Event Hubs
Azure Event Hubs is a highly scalable data streaming platform and event ingestion service. It can capture millions of events per second so you can develop a variety of real-time analytics solutions.
Event Hubs acts as a "front door" for an application, intercepting events or data. Event Hubs is designed for scenarios where data is coming in and needs to be processed immediately or in batches. Applications that use Event Hubs can retrieve and process the resulting data streams.
Conceptual diagram of data flow with Event Hubs.
Key Components
1. Event Hub
An Event Hub is the central entity. It's a container for events. When you create an Event Hubs namespace, you can then create one or more Event Hubs within that namespace. Each Event Hub is a named stream of events.
2. Event
An Event is the smallest unit of data that Event Hubs handles. It's a record or a message. An event contains a payload (the actual data), and optional metadata like headers and properties.

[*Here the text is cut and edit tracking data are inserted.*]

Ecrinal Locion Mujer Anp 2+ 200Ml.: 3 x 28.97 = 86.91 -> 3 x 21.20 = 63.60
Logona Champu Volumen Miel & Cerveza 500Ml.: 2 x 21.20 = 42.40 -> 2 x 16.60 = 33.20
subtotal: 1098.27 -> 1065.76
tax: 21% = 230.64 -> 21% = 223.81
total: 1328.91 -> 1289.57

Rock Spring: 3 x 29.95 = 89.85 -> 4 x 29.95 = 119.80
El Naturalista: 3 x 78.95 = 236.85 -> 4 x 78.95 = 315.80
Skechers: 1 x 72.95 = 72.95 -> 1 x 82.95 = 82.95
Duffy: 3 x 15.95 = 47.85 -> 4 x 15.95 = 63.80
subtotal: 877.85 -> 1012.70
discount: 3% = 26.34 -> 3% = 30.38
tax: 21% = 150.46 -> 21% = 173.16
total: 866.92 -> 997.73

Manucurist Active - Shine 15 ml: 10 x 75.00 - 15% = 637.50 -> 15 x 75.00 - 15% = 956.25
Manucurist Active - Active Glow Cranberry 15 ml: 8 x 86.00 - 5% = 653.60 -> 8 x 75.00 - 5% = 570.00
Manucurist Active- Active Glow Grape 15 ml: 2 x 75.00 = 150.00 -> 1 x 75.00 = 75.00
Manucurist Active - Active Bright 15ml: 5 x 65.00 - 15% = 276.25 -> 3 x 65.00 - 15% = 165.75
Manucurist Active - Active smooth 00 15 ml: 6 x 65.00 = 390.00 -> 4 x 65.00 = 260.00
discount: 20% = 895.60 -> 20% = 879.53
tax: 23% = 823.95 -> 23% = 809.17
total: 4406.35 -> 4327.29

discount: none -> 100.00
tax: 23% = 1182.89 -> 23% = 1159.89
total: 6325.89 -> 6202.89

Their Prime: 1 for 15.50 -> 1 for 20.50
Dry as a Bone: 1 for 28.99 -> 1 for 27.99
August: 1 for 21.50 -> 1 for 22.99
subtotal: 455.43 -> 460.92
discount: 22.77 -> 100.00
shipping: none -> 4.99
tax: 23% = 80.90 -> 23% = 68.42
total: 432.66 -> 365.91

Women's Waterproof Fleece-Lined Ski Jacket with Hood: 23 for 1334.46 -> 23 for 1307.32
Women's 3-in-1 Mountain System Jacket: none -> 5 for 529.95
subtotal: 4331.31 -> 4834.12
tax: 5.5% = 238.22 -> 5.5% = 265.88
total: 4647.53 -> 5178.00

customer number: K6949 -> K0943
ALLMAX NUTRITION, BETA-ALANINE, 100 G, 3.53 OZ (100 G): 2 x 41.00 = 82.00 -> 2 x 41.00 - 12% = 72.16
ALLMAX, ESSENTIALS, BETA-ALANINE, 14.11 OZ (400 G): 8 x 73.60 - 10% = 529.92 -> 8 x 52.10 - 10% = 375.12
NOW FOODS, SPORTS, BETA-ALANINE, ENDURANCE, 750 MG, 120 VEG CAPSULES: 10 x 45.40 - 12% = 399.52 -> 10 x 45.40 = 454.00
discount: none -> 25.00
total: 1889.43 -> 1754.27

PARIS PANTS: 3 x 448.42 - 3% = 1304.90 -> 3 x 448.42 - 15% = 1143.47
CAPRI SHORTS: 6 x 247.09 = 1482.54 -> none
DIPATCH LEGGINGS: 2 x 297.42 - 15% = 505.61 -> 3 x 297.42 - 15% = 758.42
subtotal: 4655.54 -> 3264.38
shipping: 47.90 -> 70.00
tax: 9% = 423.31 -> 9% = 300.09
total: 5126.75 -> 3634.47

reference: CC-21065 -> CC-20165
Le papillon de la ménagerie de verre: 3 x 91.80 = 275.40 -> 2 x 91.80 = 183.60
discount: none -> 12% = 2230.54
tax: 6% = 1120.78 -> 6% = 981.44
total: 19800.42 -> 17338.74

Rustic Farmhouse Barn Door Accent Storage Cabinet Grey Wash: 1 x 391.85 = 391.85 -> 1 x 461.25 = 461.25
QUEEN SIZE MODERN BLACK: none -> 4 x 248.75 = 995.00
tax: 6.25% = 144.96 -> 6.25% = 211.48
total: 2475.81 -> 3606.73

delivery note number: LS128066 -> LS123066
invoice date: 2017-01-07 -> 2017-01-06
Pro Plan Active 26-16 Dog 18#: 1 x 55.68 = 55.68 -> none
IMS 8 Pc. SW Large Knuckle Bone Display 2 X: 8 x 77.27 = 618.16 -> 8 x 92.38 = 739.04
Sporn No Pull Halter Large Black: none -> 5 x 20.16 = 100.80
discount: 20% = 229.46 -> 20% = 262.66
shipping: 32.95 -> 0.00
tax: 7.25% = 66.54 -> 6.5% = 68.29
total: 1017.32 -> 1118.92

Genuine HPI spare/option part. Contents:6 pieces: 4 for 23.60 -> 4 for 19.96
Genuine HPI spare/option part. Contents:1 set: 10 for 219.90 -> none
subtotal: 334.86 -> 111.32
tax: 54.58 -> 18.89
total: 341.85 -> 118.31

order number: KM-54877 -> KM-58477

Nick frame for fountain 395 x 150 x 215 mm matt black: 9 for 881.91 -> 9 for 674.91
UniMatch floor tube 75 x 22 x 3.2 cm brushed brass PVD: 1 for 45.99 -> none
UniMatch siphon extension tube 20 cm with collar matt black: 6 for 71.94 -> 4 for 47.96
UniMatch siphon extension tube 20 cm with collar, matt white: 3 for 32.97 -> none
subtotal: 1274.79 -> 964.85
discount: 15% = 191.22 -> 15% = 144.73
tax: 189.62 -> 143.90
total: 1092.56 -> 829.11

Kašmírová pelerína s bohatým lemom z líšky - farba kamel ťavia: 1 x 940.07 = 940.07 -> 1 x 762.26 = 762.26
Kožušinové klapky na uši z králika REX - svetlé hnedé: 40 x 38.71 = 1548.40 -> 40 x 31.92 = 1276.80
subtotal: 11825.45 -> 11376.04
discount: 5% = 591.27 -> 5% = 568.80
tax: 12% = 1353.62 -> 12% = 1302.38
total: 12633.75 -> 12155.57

A typical event record might contain:
Body: The event data, typically JSON or Avro.Properties: Application-defined properties.SystemProperties: System-generated properties like offset, sequence number, timestamp, and partition key.
3. Partition
Event Hubs is a partitioned stream. A Partition is an ordered sequence of events. Events that are sent to an Event Hub are partitioned. Partitions are the responsibility of Event Hubs and are created automatically as part of an Event Hub. You can control the number of partitions when you create an Event Hub.
Partitions allow Event Hubs to scale. Events are distributed across partitions. When you send an event, you can specify a partition key. If a partition key is specified, all events with the same partition key will be directed to the same partition. This ensures that events for a specific entity (like a user or a device) are processed in order.
4. Consumer Group
A Consumer Group allows an application to read from an Event Hub independently. Each consumer group represents a distinct viewing of the event stream. Even if multiple applications are reading from the same Event Hub, they can do so independently by using their own consumer group.
This is crucial for scenarios where different applications need to process the same data streams for different purposes (e.g., one application for real-time dashboarding, another for batch analytics, and a third for archiving). Without consumer groups, only one reader could access a partition at a time. With consumer groups, multiple readers can operate in parallel, each maintaining its own position in the stream.
Sending and Receiving Events
Event Hubs supports various SDKs and protocols (like AMQP and Kafka) for sending and receiving events. You can send events in batches to improve efficiency.
// Example: Sending an event (conceptual)
import { EventHubProducerClient } from "@azure/event-hubs";
const connectionString = "YOUR_EVENTHUBS_CONNECTION_STRING";
const eventHubName = "YOUR_EVENTHUB_NAME";
async function sendEvent() {
const producerClient = new EventHubProducerClient(connectionString, eventHubName);
const eventData = { body: "Hello, Event Hubs!" };
await producerClient.sendEvent(eventData);
console.log("Event sent successfully.");
await producerClient.close();
}
// Example: Receiving events (conceptual)
import { EventHubConsumerClient } from "@azure/event-hubs";
const connectionString = "YOUR_EVENTHUBS_CONNECTION_STRING";
const eventHubName = "YOUR_EVENTHUB_NAME";
const consumerGroupName = "$Default"; // Or your custom consumer group name
async function receiveEvents() {
const consumerClient = new EventHubConsumerClient(consumerGroupName, connectionString, eventHubName);
const subscription = consumerClient.subscribe({
async processEvents(events, context) {
for (const event of events) {
console.log(`Received event: ${JSON.stringify(event.body)}`);
}
},
async processError(err, context) {
console.error(`Error occurred: ${err.message}`);
}
});
// Keep the process running to receive events
await new Promise(resolve => setTimeout(resolve, 60000)); // Listen for 60 seconds
await subscription.close();
await consumerClient.close();
}
Use Cases
- Real-time telemetry processing
- Application logging and monitoring
- Data pipeline ingestion
- Fraud detection
- IoT data handling